EN EL LAUSANNE de la Belle Époque, Charles Chaplin, Benito Mussolini y Charles Lindbergh alguna vez lo hicieron su hogar. También la mujer que redefinió la moda en el mundo, Coco Chanel, hizo de Lausanne su refugio. Hoy el glamour de esta ciudad en la Suiza francesa se advierte en el hotel Beau-Rivage Palace y el céntrico Lausanne Palace, cuya mejor suite ostenta el nombre de Coco y se ofrece por 5 mil dólares la noche. Desde ambos se aprecia la belleza del lago donde surcan barcos de vapor de 130 años de antigüedad, en camino a Ginebra, Evian, Montreux y Vevey.

Muy cerca están los viñedos de Lavaux, patrimonio de la UNESCO y el Chateau de Chillon, fortificación de la Edad del Bronce que inspiró a escritores como Victor Hugo y Jean-Jacques Rosseau.

En Lausanne, los lugareños suben las escaleras de madera construidas en el siglo 13 para llegar a la catedral protestante de Notre-Dame, reconocida como la edificación gótica más importante de Suiza. Si aún te queda aliento puedes subir los 232 escalones de su torre principal, donde la magnificencia de Los Alpes y el lago a sus pies provocan asombro.

Fiel a una tradición de más de 600 años, Lausanne mantiene un centinela que “vigila” desde esa torre que no hubiera incendios durante la noche: da la hora entre las 10 PM y las 2 AM, en señal de que la ciudad se encuentra en orden. De hecho, en su honor se le pidió grabar su voz anunciando las estaciones del metro de la ciudad, la más pequeña del mundo en tener uno.

Junto con sus trolebuses eléctricos y autobuses, el sistema de transporte es uno de los más completos de Europa; no hay rincón que no cubra y por supuesto, opera bajo el rigor de la puntualidad suiza.

Un detalle único en Europa es que todo huésped de hotel en Lausanne recibe a su llegada una tarjeta que le da acceso gratuito al sistema de transporte urbano, cortesía de las autoridades locales. Además es un lugar de excelencia para estudiar francés durante el verano.

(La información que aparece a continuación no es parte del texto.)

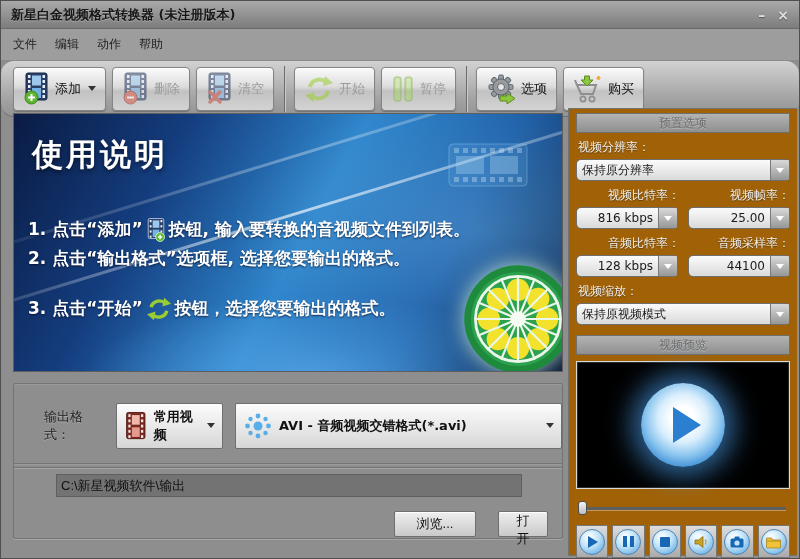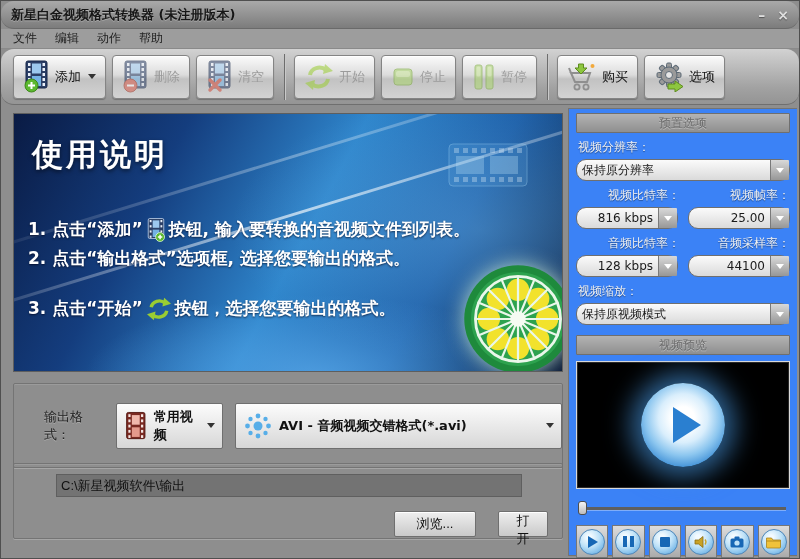--- a/index.html
+++ b/index.html
@@ -9,7 +9,7 @@
 
   
   .titlebar{ height:28px; background:linear-gradient(#a9a9a9,#7c7c7c);
-    border-bottom:1px solid #6a6a6a; display:flex; align-items:center; padding:0 10px;border-radius:13px; }
+    border-bottom:1px solid #6a6a6a; display:flex; align-items:center; padding:0 10px; }
   .title-text{ font-size:13px; font-weight:bold; color:#161616; text-shadow:0 1px 0 rgba(255,255,255,.25); }
   .win-controls{ margin-left:auto; display:flex; gap:12px; }
   .win-btn{ color:#dedede; font-size:14px; font-weight:bold; line-height:14px; cursor:default;

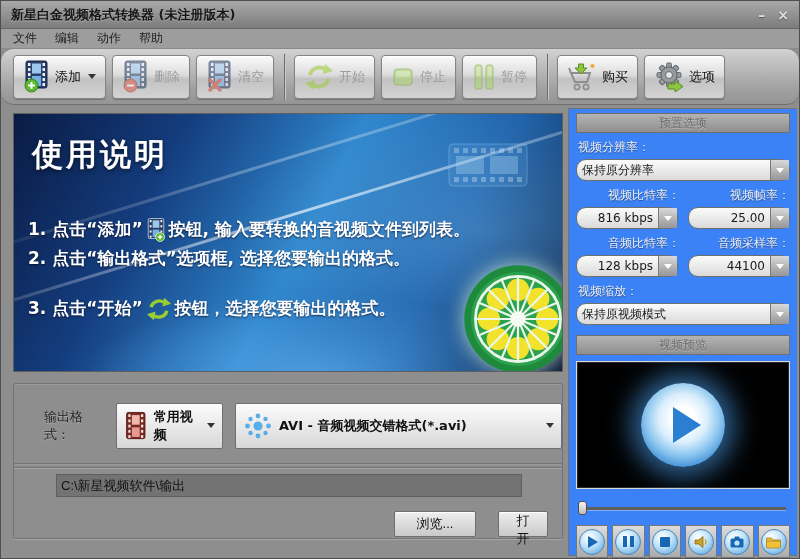--- a/index.html
+++ b/index.html
@@ -16,7 +16,7 @@
     text-shadow:0 1px 1px rgba(0,0,0,.4); }
 
   
-  .menubar{ height:20px; background:#9d9d9d; display:flex; align-items:center; gap:18px;
+  .menubar{ height:32px; background:#9d9d9d; display:flex; align-items:center; gap:18px;
     padding:0 12px; border-bottom:1px solid #8a8a8a; }
   .menu-item{ font-size:12px; color:#222; }
 

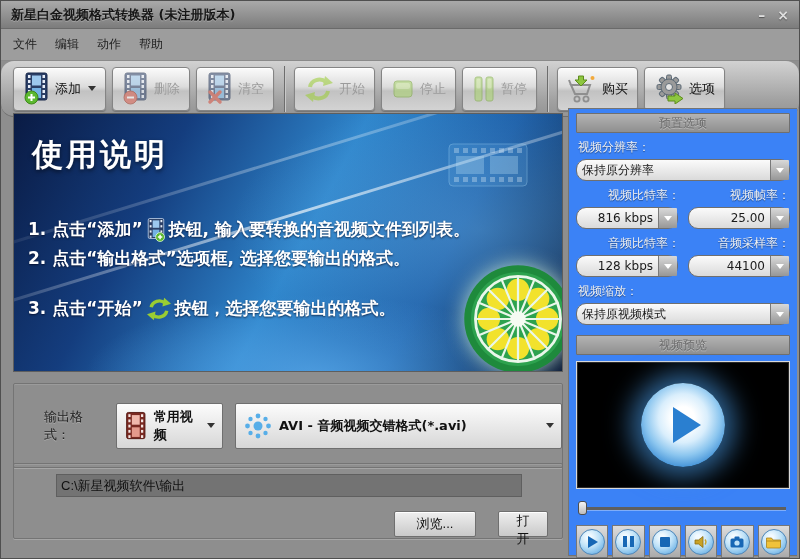--- a/index.html
+++ b/index.html
@@ -224,13 +224,6 @@
       <span class="lbl">开始</span>
     </div>
 
-    <div class="tbtn disabled">
-      <svg width="24" height="24" viewBox="0 0 24 24">
-        <rect x="3" y="4" width="18" height="16" rx="3" fill="#a8d46a" stroke="#79a83a"></rect>
-        <rect x="5" y="6" width="14" height="6" rx="2" fill="#cdea9c"></rect>
-      </svg>
-      <span class="lbl">停止</span>
-    </div>
 
     <div class="tbtn disabled">
       <svg width="24" height="28" viewBox="0 0 24 28">

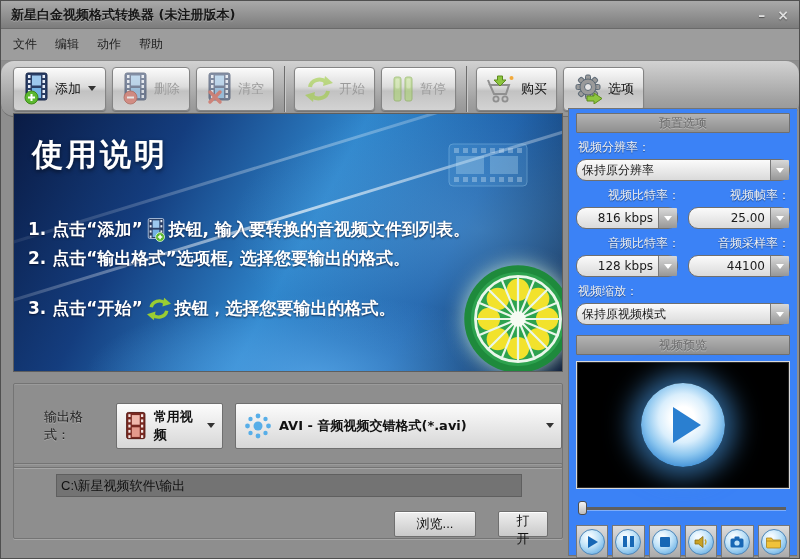--- a/index.html
+++ b/index.html
@@ -239,18 +239,6 @@
 
     <div class="tbtn">
       <svg width="30" height="30" viewBox="0 0 30 30">
-        <path d="M4 11 h19 l-3 9 H8 z" fill="none" stroke="#8f8f8f" stroke-width="2"></path>
-        <path d="M4 11 L2 6" stroke="#8f8f8f" stroke-width="2"></path>
-        <circle cx="10" cy="25" r="2.6" fill="none" stroke="#8f8f8f" stroke-width="1.8"></circle>
-        <circle cx="19" cy="25" r="2.6" fill="none" stroke="#8f8f8f" stroke-width="1.8"></circle>
-        <path d="M11.5 2 h5 v4 h3.5 l-6 6 -6 -6 h3.5 z" fill="#8dc63f" stroke="#5e8c1e"></path>
-        <circle cx="25.5" cy="4" r="2" fill="#f2a93b"></circle>
-      </svg>
-      <span class="lbl">购买</span>
-    </div>
-
-    <div class="tbtn">
-      <svg width="30" height="30" viewBox="0 0 30 30">
         <g fill="#9a9a9a" stroke="#5d6a76" stroke-width="1">
           <rect x="12.5" y="1" width="5" height="6" rx="1.5"></rect>
             <rect x="12.5" y="19" width="5" height="6" rx="1.5"></rect>
@@ -266,6 +254,18 @@
         <path d="M14 22 h7 v-3 l8 5.5 -8 5.5 v-3 h-7 z" fill="#8dc63f" stroke="#5e8c1e"></path>
       </svg>
       <span class="lbl">选项</span>
+    </div>
+
+    <div class="tbtn">
+      <svg width="30" height="30" viewBox="0 0 30 30">
+        <path d="M4 11 h19 l-3 9 H8 z" fill="none" stroke="#8f8f8f" stroke-width="2"></path>
+        <path d="M4 11 L2 6" stroke="#8f8f8f" stroke-width="2"></path>
+        <circle cx="10" cy="25" r="2.6" fill="none" stroke="#8f8f8f" stroke-width="1.8"></circle>
+        <circle cx="19" cy="25" r="2.6" fill="none" stroke="#8f8f8f" stroke-width="1.8"></circle>
+        <path d="M11.5 2 h5 v4 h3.5 l-6 6 -6 -6 h3.5 z" fill="#8dc63f" stroke="#5e8c1e"></path>
+        <circle cx="25.5" cy="4" r="2" fill="#f2a93b"></circle>
+      </svg>
+      <span class="lbl">购买</span>
     </div>
   </div>
 

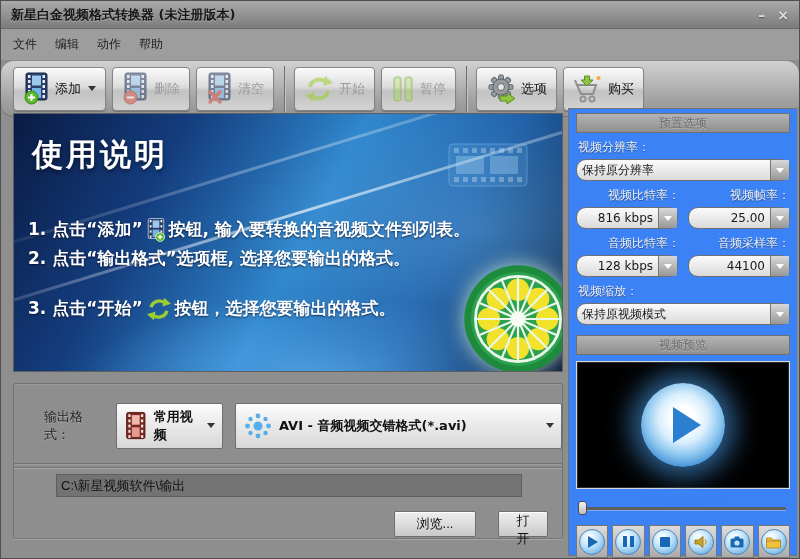--- a/index.html
+++ b/index.html
@@ -83,7 +83,7 @@
 
   
   .rpanel{ position:absolute; left:567px; top:107px; width:229px; height:448px;
-    background:#3b82f6; border:1px solid #747474; border-right:none; padding:4px 7px; }
+    background:#a16207; border:1px solid #747474; border-right:none; padding:4px 7px; }
   .sec-header{ height:20px; background:linear-gradient(#b3b3b3,#8f8f8f);
     border:1px solid #6f6f6f; border-radius:1px; display:flex; align-items:center; justify-content:center;
     font-size:12px; color:#6b6b6b; text-shadow:0 1px 0 rgba(255,255,255,.35); }

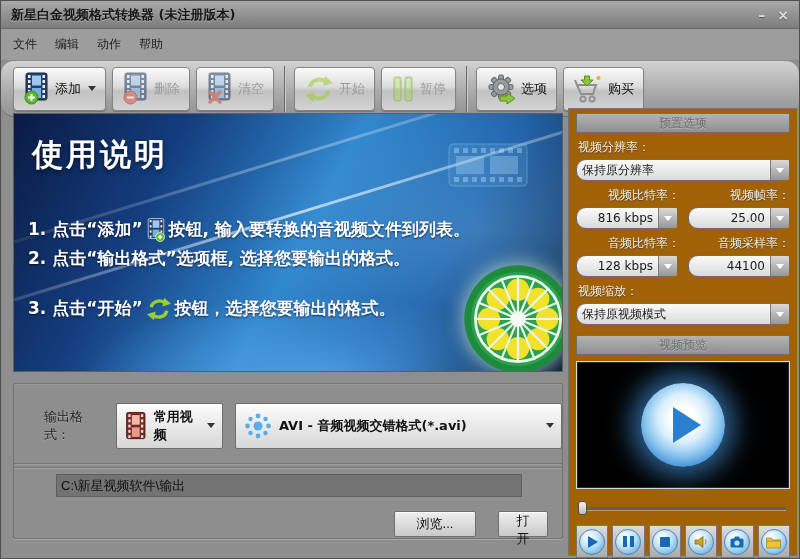--- a/index.html
+++ b/index.html
@@ -91,7 +91,7 @@
   .two-col{ display:flex; justify-content:space-between;text-align:right; }
   .two-col > *{ width:102px; }
   .combo{ height:22px; display:flex; align-items:center;
-    background:linear-gradient(#fbfbfb,#dadada); border:1px solid #6f6f6f; border-radius:10px; cursor:default; }
+    background:linear-gradient(#fbfbfb,#dadada); border:1px solid #6f6f6f; border-radius:5px; cursor:default; }
   .combo .ctext{ font-size:12px; color:#1a1a1a; padding:0 5px; flex:1; white-space:nowrap; overflow:hidden; }
   .combo .abtn{ width:19px; align-self:stretch; border-left:1px solid #7a7a7a; border-radius:0 1px 1px 0;
     background:linear-gradient(#d9d9d9,#979797); display:flex; align-items:center; justify-content:center; }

Desde 1914, la ciudad alberga al Comité Olímpico Internacional y un Museo Olímpico con el mayor acervo sobre las Olimpiadas en el mundo. Los amantes de las artes encontrarán distintas manifestaciones, destacando que en junio y diciembre se puede disfrutar del Bejar Ballet Lausanne, compañía de danza de talla mundial y orgullo de la ciudad desde 1987.

Desde Ginebra puedes llegar a Lausanne por el tren que bordea el lago. De hecho, así llegué yo, y conforme nos ibamos aproximando, de inmediato entendí por qué Coco Chanel decidió soñar en esta tierra y dormir para siempre en sus aguas y montañas.